Honolulu (AP) —
A petition filed Monday outlines new evidence in one of Hawaii’s largest criminal cases that sees more than 20 years in prison for sexually assaulting, kidnapping and murdering a white woman on the Big Island. I am asking a judge to release a Native Hawaiian man who was imprisoned.
On Christmas Eve 1991, 23-year-old Dana Ireland was found barely alive in the bushes along a fishing trail in the remote Puna area of the Big Island. She was sexually assaulted and beaten and later died at Hilo Hospital, where her wrecked bicycle was found miles away and her car apparently hit her.
The murder of a blonde-haired, blue-eyed visitor from Virginia received national attention and remained unsolved for years, putting intense pressure on police to find the killer.
“White female victims get more attention than people of color or Native Hawaiians,” said Kenneth Lawson, co-director of the Hawaii Innocence Project. … There was pressure to solve this case, and when that happens, mistakes happen, some intentional and some unintentional.”
With the help of co-lawyer The Innocence Project of New York, Lawson’s group is representing Albert “Ian” Schweitzer.
It had long been known that the DNA evidence in the case belonged to an unknown man, and that all three convicted men were ruled out as sources. that her blood-soaked “Jimmy Z” branded T-shirt was found near Ireland belonged to the same unknown man.
Additionally, according to the petition, a new tire tread analysis concluded that Schweitzer’s Volkswagen Beetle car left no tire marks in either Ireland or where her bike was found. And forensic dentists concluded that her left breast injury was not a bite as previously believed.
“In today’s new trial, the jury will not convict Mr. Schweitzer of the sexual assault and murder of Ms. Ireland,” the petition said. would not even arrest the
It is “very likely” that all three men may have participated in the sexual assault and left no trace of biological evidence, not even one that was uncovered on advanced forensic examination. Absent”.
At a scheduled hearing, the judge will consider the defense’s request to vacate Schweitzer’s sentence and release him.
Relatives in Ireland could not be reached for comment on the petition.
In 2019, Schweitzer’s attorneys and Hawaii County prosecutors entered into a “completeness of conviction agreement” to review the case. According to Lawson, this is the first time an agreement of this kind has been made in Hawaii, and it is increasingly being used to revisit questionable beliefs and prevent future errors.
Much of the background to the Irish case is detailed in the documents filed in the petition stating the facts laid down by the defense and prosecutor.
In 1994, police made what appeared to be a major breakthrough. A man charged with being involved in a cocaine conspiracy contacted police and claimed that his half-brother, Frank Paulin Jr., witnessed the Irish attack, according to stipulated fact documents.
Police interviewed Pauline, who is in the third month of a 10-year sentence for unrelated sexual assault and theft. He claimed that his brothers Ian and Sean Schweitzer attacked and killed Ireland.
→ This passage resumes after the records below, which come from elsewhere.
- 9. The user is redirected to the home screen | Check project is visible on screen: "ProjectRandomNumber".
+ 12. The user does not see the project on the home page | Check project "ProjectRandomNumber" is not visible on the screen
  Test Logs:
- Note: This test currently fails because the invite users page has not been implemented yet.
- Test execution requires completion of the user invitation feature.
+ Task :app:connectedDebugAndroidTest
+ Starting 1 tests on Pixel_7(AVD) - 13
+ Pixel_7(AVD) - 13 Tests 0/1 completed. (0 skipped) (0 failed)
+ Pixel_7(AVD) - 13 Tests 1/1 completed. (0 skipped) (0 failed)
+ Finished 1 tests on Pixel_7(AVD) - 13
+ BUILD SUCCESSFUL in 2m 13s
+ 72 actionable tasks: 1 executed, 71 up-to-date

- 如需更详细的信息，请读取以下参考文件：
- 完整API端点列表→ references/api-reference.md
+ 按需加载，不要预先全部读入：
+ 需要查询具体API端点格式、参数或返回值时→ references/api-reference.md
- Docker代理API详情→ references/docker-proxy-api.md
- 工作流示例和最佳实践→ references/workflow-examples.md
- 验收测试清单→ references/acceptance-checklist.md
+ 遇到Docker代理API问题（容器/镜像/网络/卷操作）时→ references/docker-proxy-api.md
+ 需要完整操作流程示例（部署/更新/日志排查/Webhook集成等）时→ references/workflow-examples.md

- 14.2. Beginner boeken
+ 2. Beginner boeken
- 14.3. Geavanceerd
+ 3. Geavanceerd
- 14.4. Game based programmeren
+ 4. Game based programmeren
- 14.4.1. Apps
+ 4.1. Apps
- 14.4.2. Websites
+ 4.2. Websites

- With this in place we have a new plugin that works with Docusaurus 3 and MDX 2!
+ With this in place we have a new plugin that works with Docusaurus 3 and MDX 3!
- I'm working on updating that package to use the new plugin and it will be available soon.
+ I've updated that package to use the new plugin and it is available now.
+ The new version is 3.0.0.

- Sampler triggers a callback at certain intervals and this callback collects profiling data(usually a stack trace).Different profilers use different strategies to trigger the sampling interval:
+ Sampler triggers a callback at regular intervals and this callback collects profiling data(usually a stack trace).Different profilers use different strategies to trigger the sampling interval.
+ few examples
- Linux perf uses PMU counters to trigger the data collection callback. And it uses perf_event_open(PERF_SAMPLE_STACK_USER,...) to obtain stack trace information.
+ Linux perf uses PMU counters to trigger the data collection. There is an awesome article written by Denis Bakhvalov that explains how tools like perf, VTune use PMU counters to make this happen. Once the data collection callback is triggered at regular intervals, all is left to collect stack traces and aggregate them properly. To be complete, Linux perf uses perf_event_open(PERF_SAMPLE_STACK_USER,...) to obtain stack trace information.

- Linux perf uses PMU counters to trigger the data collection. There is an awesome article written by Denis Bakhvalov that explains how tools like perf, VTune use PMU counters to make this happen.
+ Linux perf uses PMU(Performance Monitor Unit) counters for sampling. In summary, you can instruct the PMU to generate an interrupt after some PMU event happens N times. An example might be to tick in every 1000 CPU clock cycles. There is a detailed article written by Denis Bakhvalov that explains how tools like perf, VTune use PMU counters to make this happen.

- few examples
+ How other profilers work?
However, he was interviewed at least seven times, giving inconsistent accounts each time – ultimately blaming himself.
The two Schweitzers and Pauline were indicted in 1997, despite the lack of evidence linking them to the murders.
At one point, the charges were dismissed because all three men were ruled out as sources of semen found in Irish and hospital gurney sheets, but another informant said that Ian Schweitzer was in prison and that Pauline had died. They were again indicted after they claimed to have confessed to him that they had raped and murdered Ireland.
Pauline later said she provided police with details about the Irish murders in order to drop drug charges against her half-brother.
In a prison interview for the A&E show “American Justice”, Pauline compared her story to that of a wolf boy. “It wasn’t me,” he said in a strong Hawaiian pidgin accent. But when he started speaking the truth, he said no one believed him.
Sean Schweitzer pleaded guilty to manslaughter and kidnapping after watching a jury convict Pauline and his brother in 2000, serving about a year in prison and five years of probation. I signed a contract to receive credit.
In October, Shawn Schweitzer met with prosecutors and retracted the allegation. According to the statutory document, he “didn’t want to risk losing another son, so he decided to do what was necessary to get Sean Schweitzer back home and not suffer the same fate as his brother.” He pleaded guilty because he advised
He “continues to feel great guilt for agreeing to a confession, entering a guilty plea for a crime he didn’t commit, and accidentally implicating his brother,” the document said.
A polygraph test in November showed he was telling the truth when he denied involvement in the murder, documents say.
Pauline was murdered by fellow inmates in a New Mexico prison in 2015, and Ian Schweitzer is serving a 130-year sentence in an Arizona prison for lack of space for Hawaii inmates. .
“Mr. Schweitzer has been wrongfully imprisoned for more than 20 years based on unreliable informant evidence and reenactment testimony of the accident,” the petition states. Given that, it would be unconscionable for him to remain in prison.”